The director is Joel Schumacher, who, despite commercial successes like Batman Forever, Falling Down, and Phone Booth, would seem an unlikely choice for a gothic musical melodrama. There's nothing special about Schumacher's approach; he presents the material in a mostly straightforward manner. He offers one tremendous visual image, when the chandelier is raised and the Opera House returns to its splendor of 1870 (the movie is bookended with unnecessary scenes in the 1910s). Beyond that, Schumacher does little more than highlight the singers, dancers, costumes and set design. One could argue that, for a movie like that, his approach is the correct one.

It's questionable whether fans of the musical will be enamored with this adaptation. The energy that characterizes a live performance is absent, resulting in a production that often feels sluggish and slow-moving. And the absence of a cast associated with the stage version may aggravate any who feel their favorites have been slighted. Those who have not seen the stage version are unlikely to be won over by this Schumacher/Lloyd Webber collaboration. It's the kind of motion picture that typifies why movie musicals are rarely made - were it not for the huge built-in audience, it's hard to imagine many patrons paying to see this.

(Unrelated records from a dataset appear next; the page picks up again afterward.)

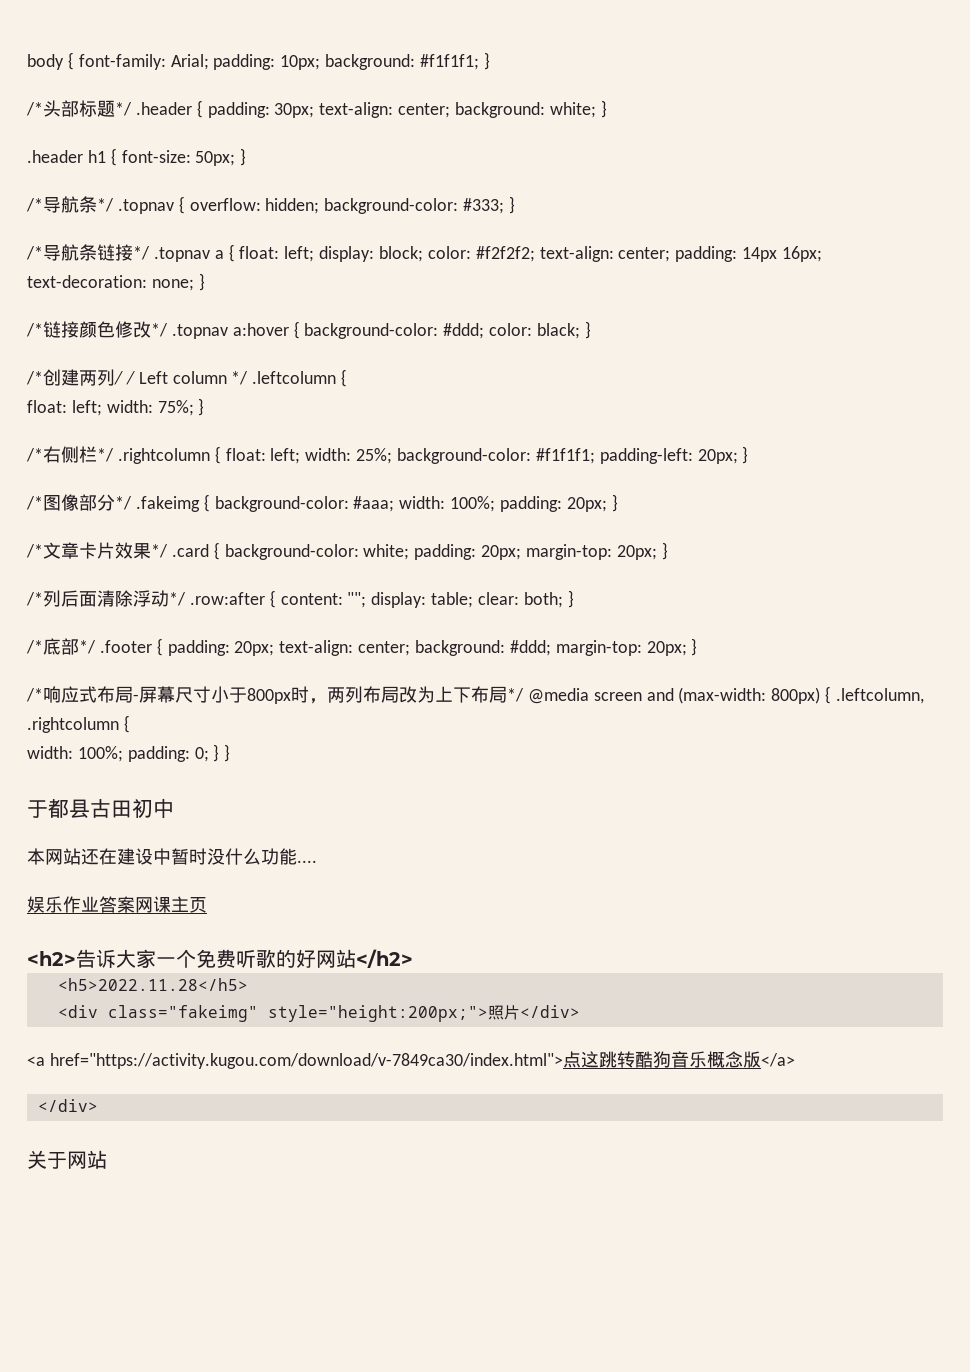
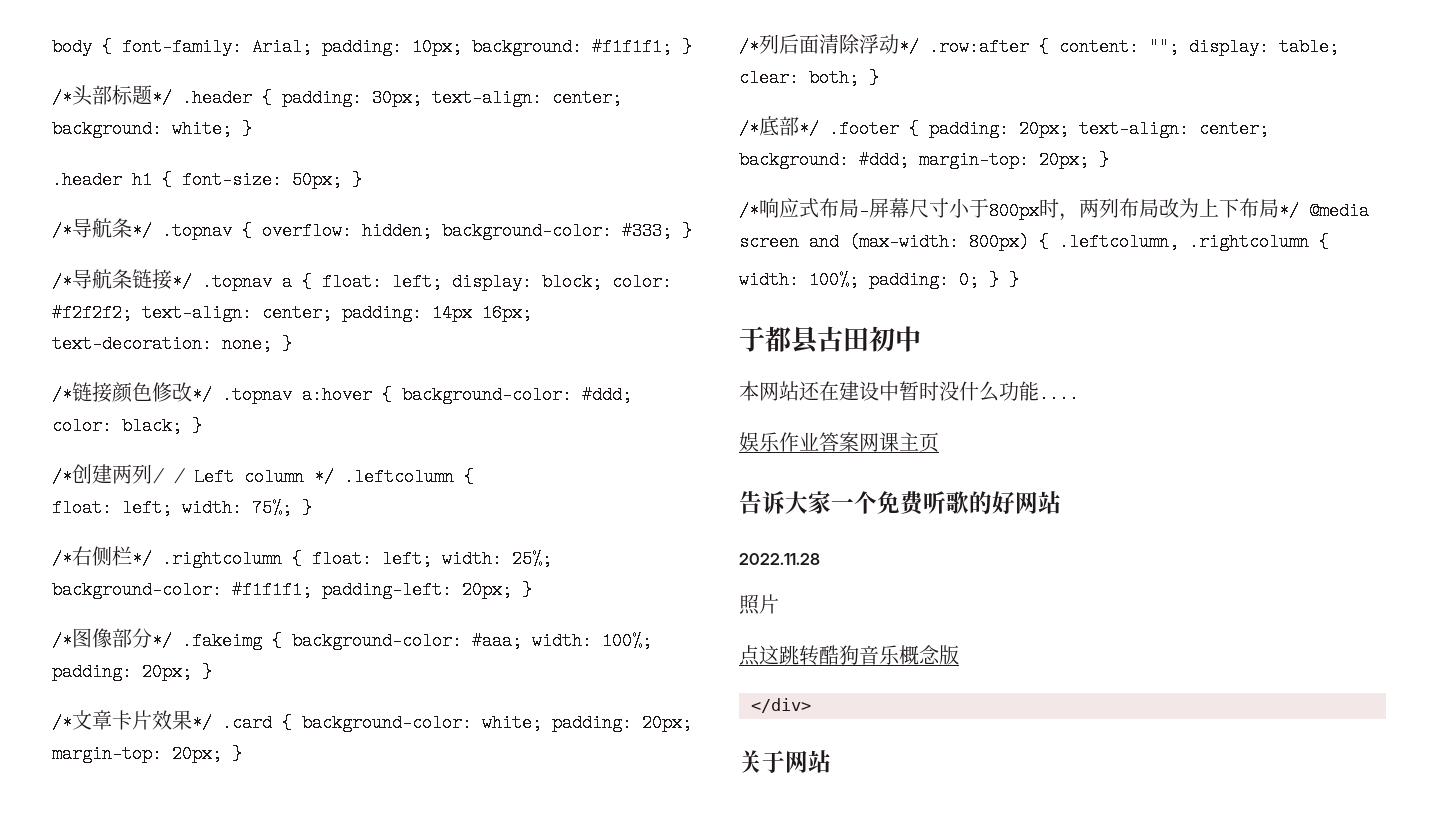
- <h2>告诉大家一个免费听歌的好网站</h2>
- <h5>2022.11.28</h5>
- <div class="fakeimg" style="height:200px;">照片</div>
- <a href="https://activity.kugou.com/download/v-7849ca30/index.html">点这跳转酷狗音乐概念版</a>
+ 告诉大家一个免费听歌的好网站
+ 2022.11.28
+ 照片
+ 点这跳转酷狗音乐概念版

Ultimately, however, appreciation of The Phantom of the Opera will hinge upon your opinion of Lloyd Webber's skills as a composer. The film, like the stage show, contains one great baroque theme and a lot of unmemorable drivel. If you are partial to Lloyd Webber's style, you will at least find The Phantom of the Opera palatable. If not, then this will be an endurance contest. This isn't really a film that needs reviewing. Going in, most viewers will know what to expect, and Schumacher's unchallenging style delivers without frills. For some, this will be a new way to enjoy a favorite musical. But for those like me, it's a mostly tedious way to kill 140 minutes.